O presidente do TST, ministro Vieira de Mello Filho, ao acompanhar o relator, trouxe reflexão crítica sobre o fundamento profundo da questão. Enfatizou que a maioria das trabalhadoras no comércio varejista enfrenta múltiplas jornadas (trabalho formal, atividades domésticas, transporte), o que torna ainda mais relevante garantir tempo estruturado de repouso e convivência familiar. O magistrado questionou se a autonomia coletiva pode ser invocada sem considerar as assimetrias materiais entre as partes e as reais condições de vida daqueles que se submeteriam à norma menos protetiva.

Base normativa e precedentes

  • Art. 386, CLT — Garante às mulheres trabalhadoras no comércio varejista descanso remunerado aos domingos no mínimo uma vez a cada quinze dias. Norma não revogada pela Lei 13.467/2017 (reforma trabalhista).
  • Art. 7º, inciso XV, CF/88 — Assegura repouso semanal remunerado, preferencialmente aos domingos, como direito fundamental dos trabalhadores.
  • Art. 7º, inciso XX, CF/88 — Proíbe diferença de salários por sexo quando a prestação de serviços é idêntica, reforçando o princípio de igualdade material.
  • Lei 13.467/2017 (reforma trabalhista) — Ampliou a autonomia coletiva, mas não revogou normas protetivas específicas já incorporadas à CLT, mantendo o núcleo duro de direitos indisponíveis.
  • Jurisprudência consolidada do TST — Reconhece que negociações coletivas não podem eliminar patamares mínimos de proteção que tutelam grupos vulneráveis ou direitos considerados irrenunciáveis.

Impacto prático

A decisão reafirma que sindicatos de empregados não podem negociar, mesmo consensualmente com representantes patronais, a redução de garantias específicas presentes na CLT para grupos protegidos.

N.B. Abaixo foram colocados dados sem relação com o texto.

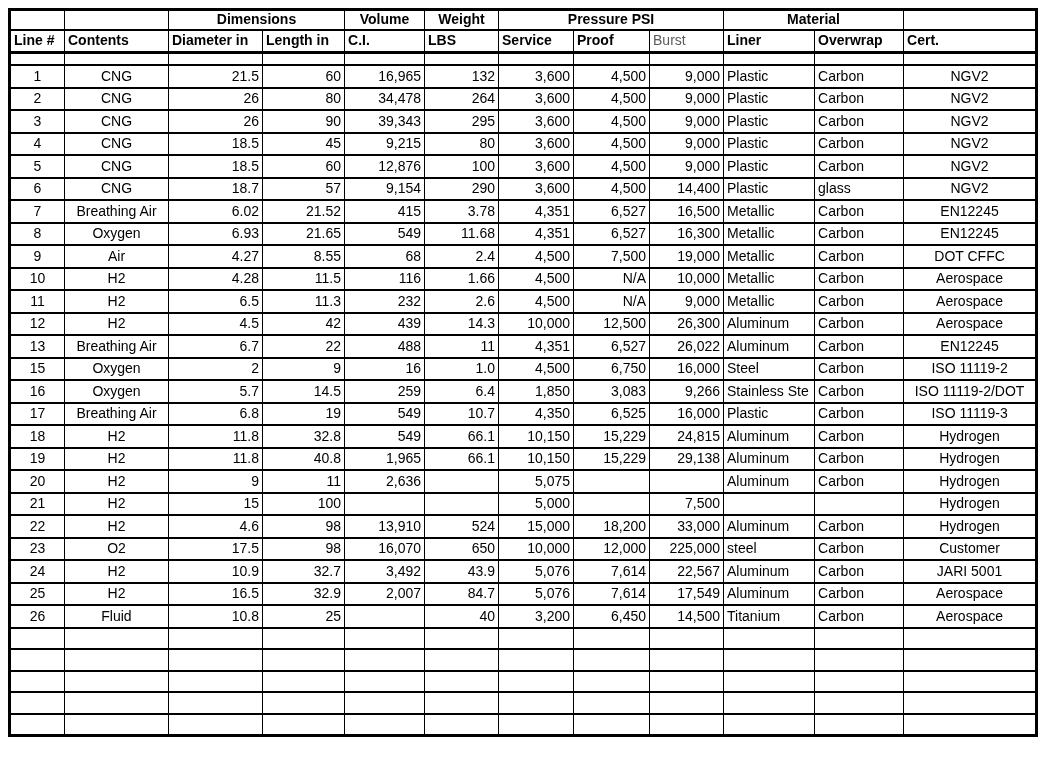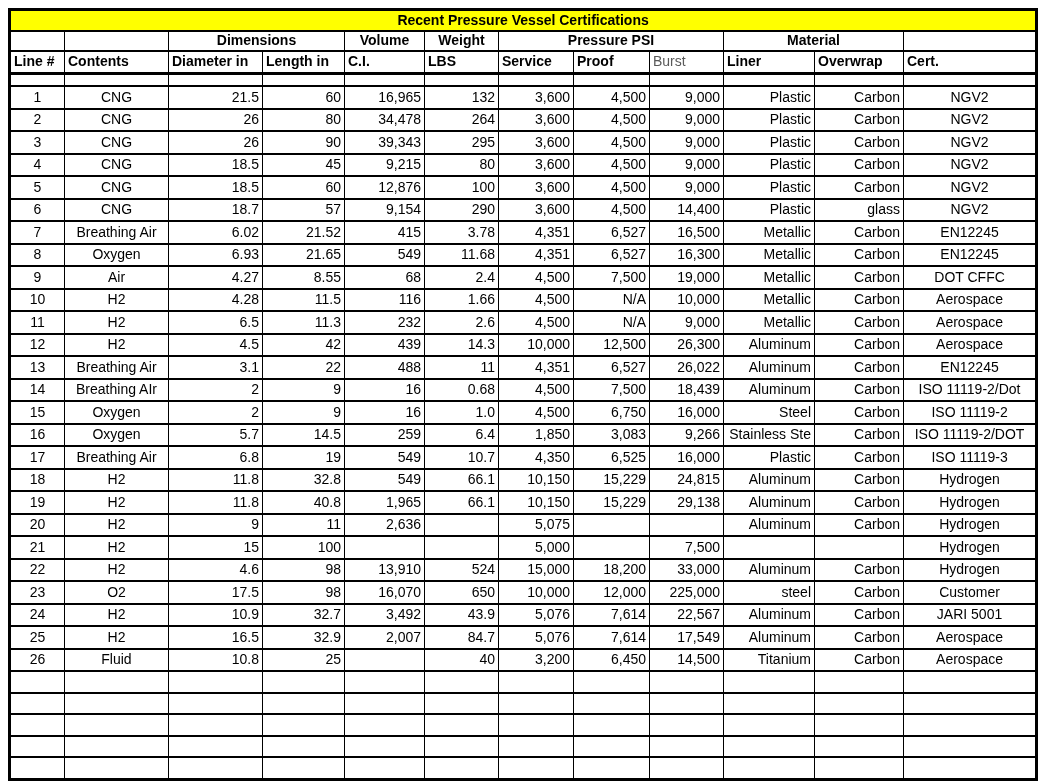"Recent Pressure Vessel Certifications" tr.title-row { html: <tr> <th>Recent Pressure Vessel Certifications</th> </tr> -> none }
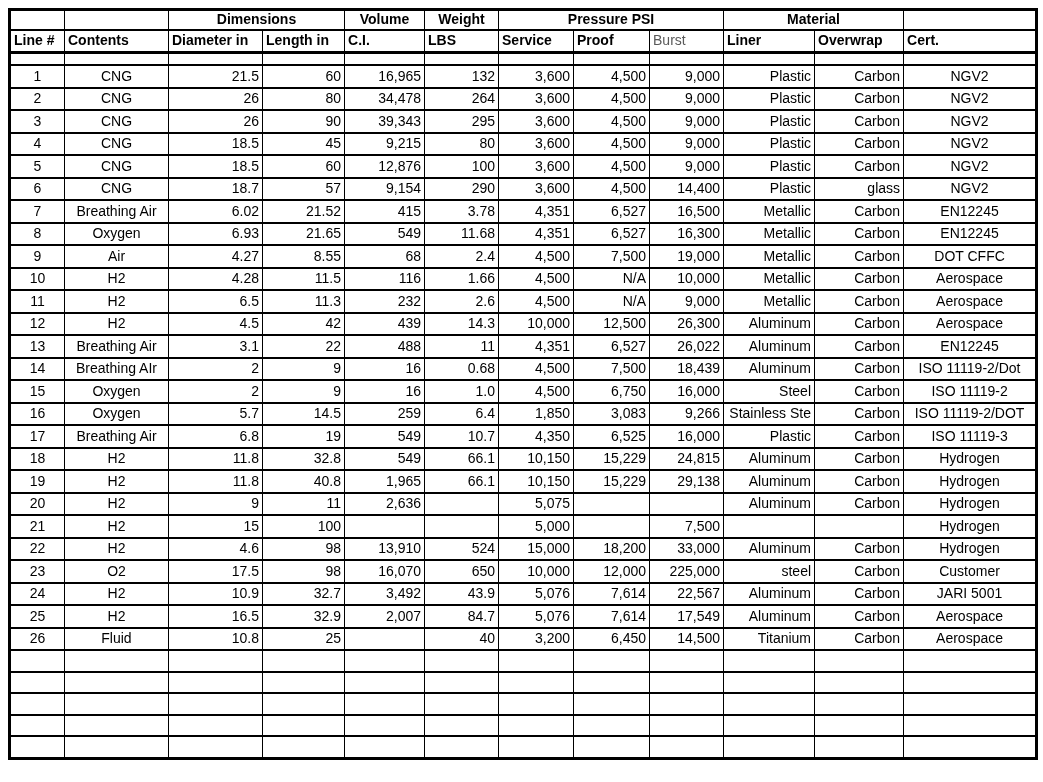"Plastic" .al-l { text-align: right -> left }
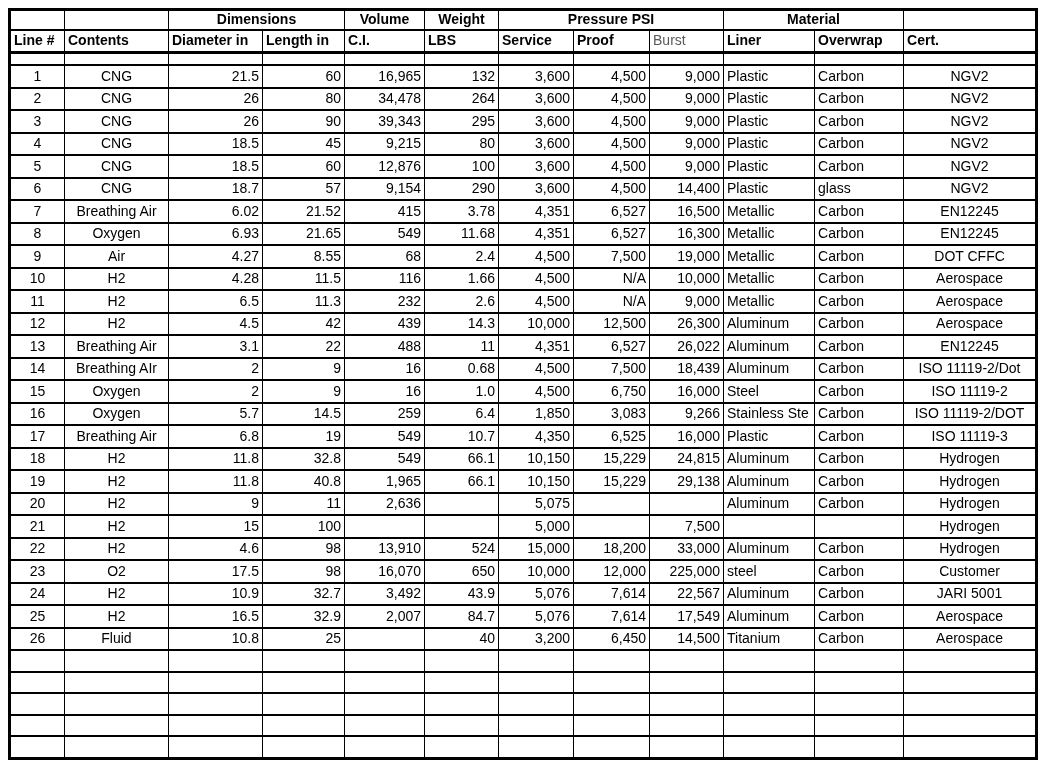"3.1" td.al-r { text: 3.1 -> 6.7 }
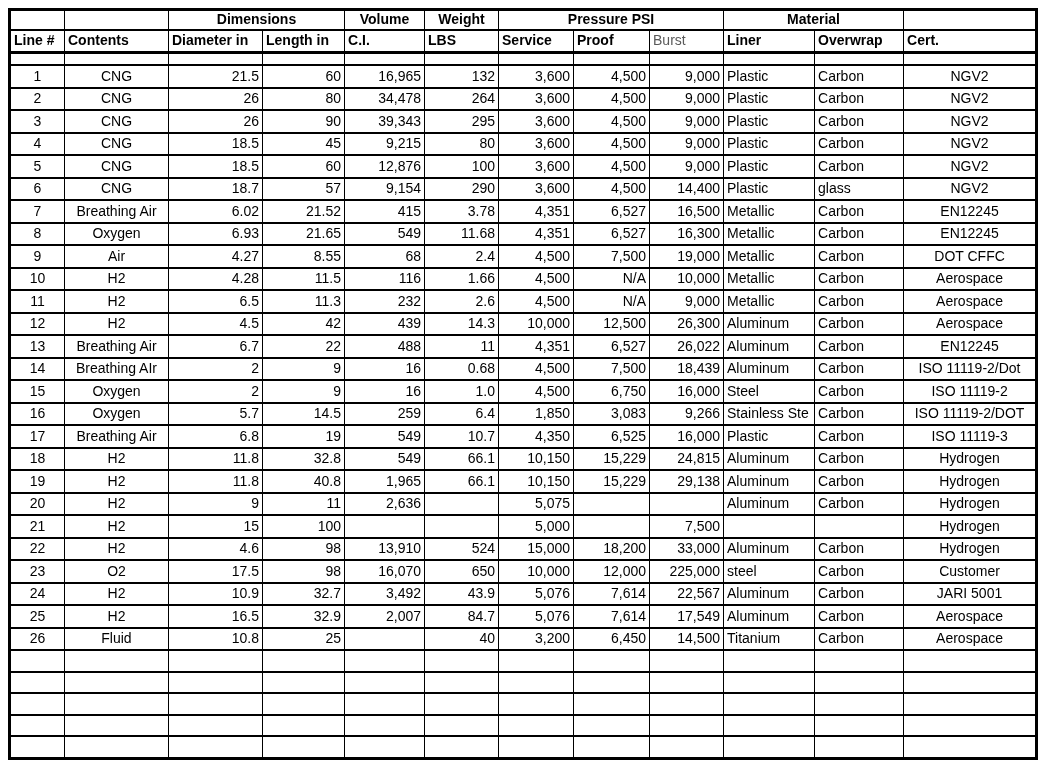"14" tr.data { html: <tr> <td>14</td> <td>Breathing AIr</td> <td>2</td> <td>9</td> <td>16</td> <td>0.68</td> <td>4,500</td> <td>7,500</td> <td>18,439</td> <td>Aluminum</td> <td>Carbon</td> <td>ISO 11119-2/Dot</td> </tr> -> none }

Para trabalhadoras no comércio varejista gaúcho, a cláusula ora anulada é considerada nula, retornando-se ao regime legal de pelo menos uma folga dominical remunerada a cada quinze dias.

Para advogados: A sentença delimita novamente o alcance da autonomia coletiva pós-reforma. Não basta que sindicatos assinem; se a norma coletiva diminuir proteção expressa da CLT (art. 386 ou similares), o Poder Judiciário anulará. Impacta estratégias de negociação setorial em varejo, alimentação e outros segmentos com alta proporção de mulheres.

Para empregadores: Cláusulas que flexibilizam descanso dominical devem preservar o patamar legal. Acordos que contrariem expressamente artigos protetivos da CLT correm risco de questionamento judicial.

Para trabalhadoras: Restaura-se o direito legal de aproximadamente oito folgas dominicais anuais, com reflexo direto em renda (folga remunerada) e tempo familiar.

Para sindicatos: Ilustra que autonomia coletiva tem limites materiais. Proteções ligadas a grupos vulneráveis e direitos fundamentais (vida familiar, saúde, dignidade) não são negociáveis para baixo, mesmo em consenso bipartite.

O que observar

A votação de 4 a 3 indica dissenso real entre os ministros, sinalizando que temas envolvendo equilíbrio entre autonomia coletiva e proteção mínima permanecerão em tensão. O voto minoritário, embora não descrito no texto fonte, provavelmente argumentou pela primazia da negociação coletiva em matérias de jornada e repouso pós-reforma.

O discurso do presidente Vieira de Mello Filho, comparando realidades do comércio europeu (fechado aos domingos, jornadas reduzidas) com a brasileira, sinaliza que o tribunal considera a questão também sob perspectiva de políticas públicas e modelos sociais — não apenas interpretação literal da lei. Isso abre espaço para futuros debates sobre regulação do trabalho no comércio, eventual lei sobre a escala 5x2 (que já circula no Congresso), e a relação entre jornada máxima e descanso semanal.

Advogados litigantes devem monitorar se essa decisão gera repercussão em outras convenções coletivas de setores feminizados que contenham cláusulas similares. Também fica em aberto se a Corte modulará efeitos da anulação (aplicação imediata ou com transição).